Die Kinder quetschen sich eilig mit Nadja auf die Rückbank des Polizeiautos, und Onkel Ilja sagt zu seinem Kollegen: „Harry, mach das Blaulicht an!“

Schon brausen sie mit Tatütata zurück zu Mischas Haus. Kaya erklärt den Polizisten, wo genau das Krokodil liegt. Onkel Mischa nimmt eine Limoflasche aus dem Handschuhfach. Da sei nämlich keine Limo, sondern das Gegengift drin, erklärt er.

„Kinder, ihr bleibt hier“, sagt Harry. „Wir erledigen das mit dem Kroko.“

Tim, Mischa und Kaya warten mit Nadja am Polizeiauto.

„Kroko, pf!“, macht Nadja kopfschüttelnd. „Da bin ich ja mal gespannt.“

Wenig später kommen die Polizisten zurück. Onkel Ilja trägt ein großes Bündel unter dem Arm.

„Das ist der vermisste Goldkaiman, eindeutig“, sagt er lachend. „Wir haben ihn betäubt und in meine Jacke gewickelt. Jetzt bringen wir ihn in den Zoo, okay? Und wenn ihr das nächste Mal auf Reisen geht, nehmt Nadja mit!“

Auch Harry lacht, als sie davonfahren. Bestimmt, weil er froh ist, dass sie endlich das giftige Krokodil geschnappt haben, denkt Tim.

Jetzt haben Kaya, Mischa und er also das Dorf gerettet. Puh.

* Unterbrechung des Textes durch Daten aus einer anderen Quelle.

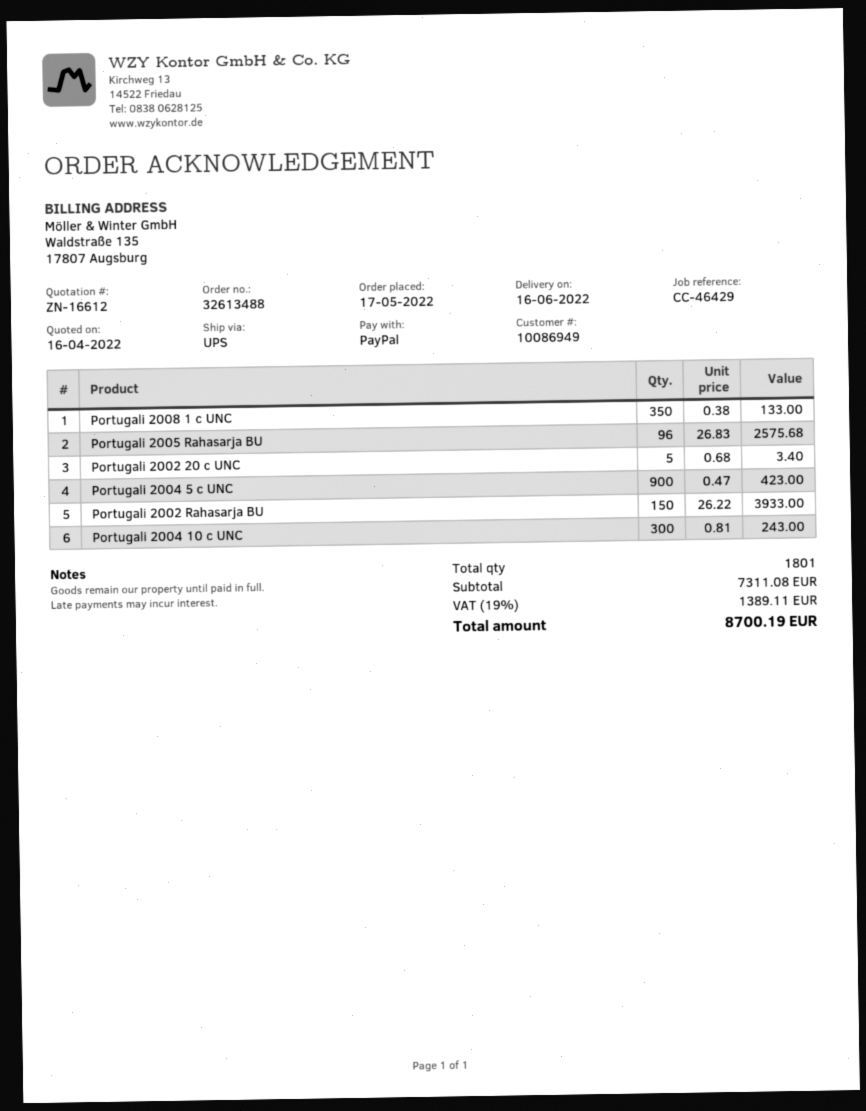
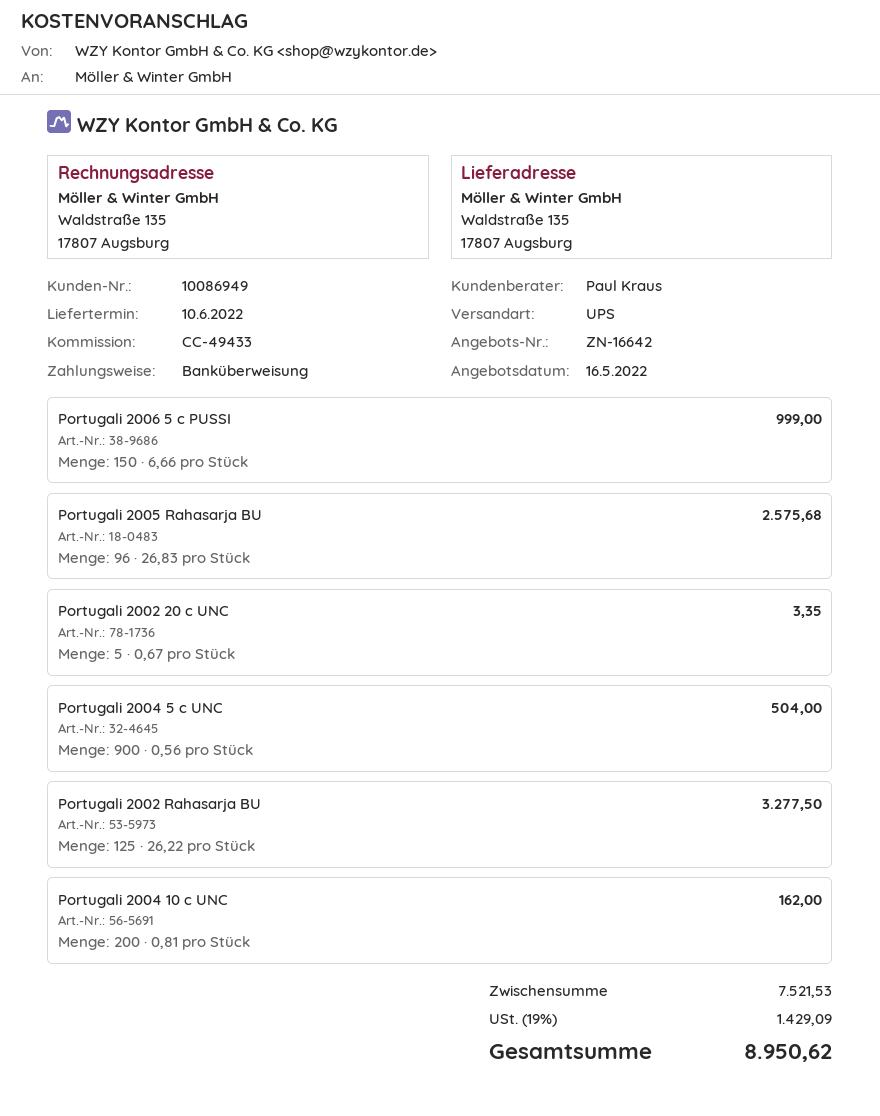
quote number: ZN-16612 -> ZN-16642
quote date: 2022-04-16 -> 2022-05-16
delivery date: 2022-06-16 -> 2022-06-10
reference: CC-46429 -> CC-49433
payment method: PayPal -> bank transfer
Portugali 2008 1 c UNC: 350 x 0.38 = 133.00 -> none
Portugali 2002 20 c UNC: 5 x 0.68 = 3.40 -> 5 x 0.67 = 3.35
Portugali 2004 5 c UNC: 900 x 0.47 = 423.00 -> 900 x 0.56 = 504.00
Portugali 2002 Rahasarja BU: 150 x 26.22 = 3933.00 -> 125 x 26.22 = 3277.50
Portugali 2004 10 c UNC: 300 x 0.81 = 243.00 -> 200 x 0.81 = 162.00
Portugali 2006 5 c PUSSI: none -> 150 x 6.66 = 999.00
subtotal: 7311.08 -> 7521.53
tax: 19% = 1389.11 -> 19% = 1429.09
total: 8700.19 -> 8950.62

„He, sechs Uhr“, mahnt Nadja. „Ab nach Hause. Und wehe, einer von euch petzt, dass ich nicht aufgepasst habe!“

„Ist doch gut, sonst hätte die Polizei nie den Goldkaiman gefunden“, erwidert Kaya.

Nadja grinst und sagt: „Ehrlich, so eine Freundin wie dich hätte ich auch gerne.“

„Kannst ja morgen mitkommen“, sagt Kaya.

„Wohin?“, fragt Nadja.

„Wenn man den Bach in die andere Richtung runtergeht, kommt man zum Mississippi“, behauptet Kaya.

Mischa und Tim sehen sich an. Das wird morgen wieder ein toller Tag!

Ende der Geschichte! Hab einen spannenden Tag!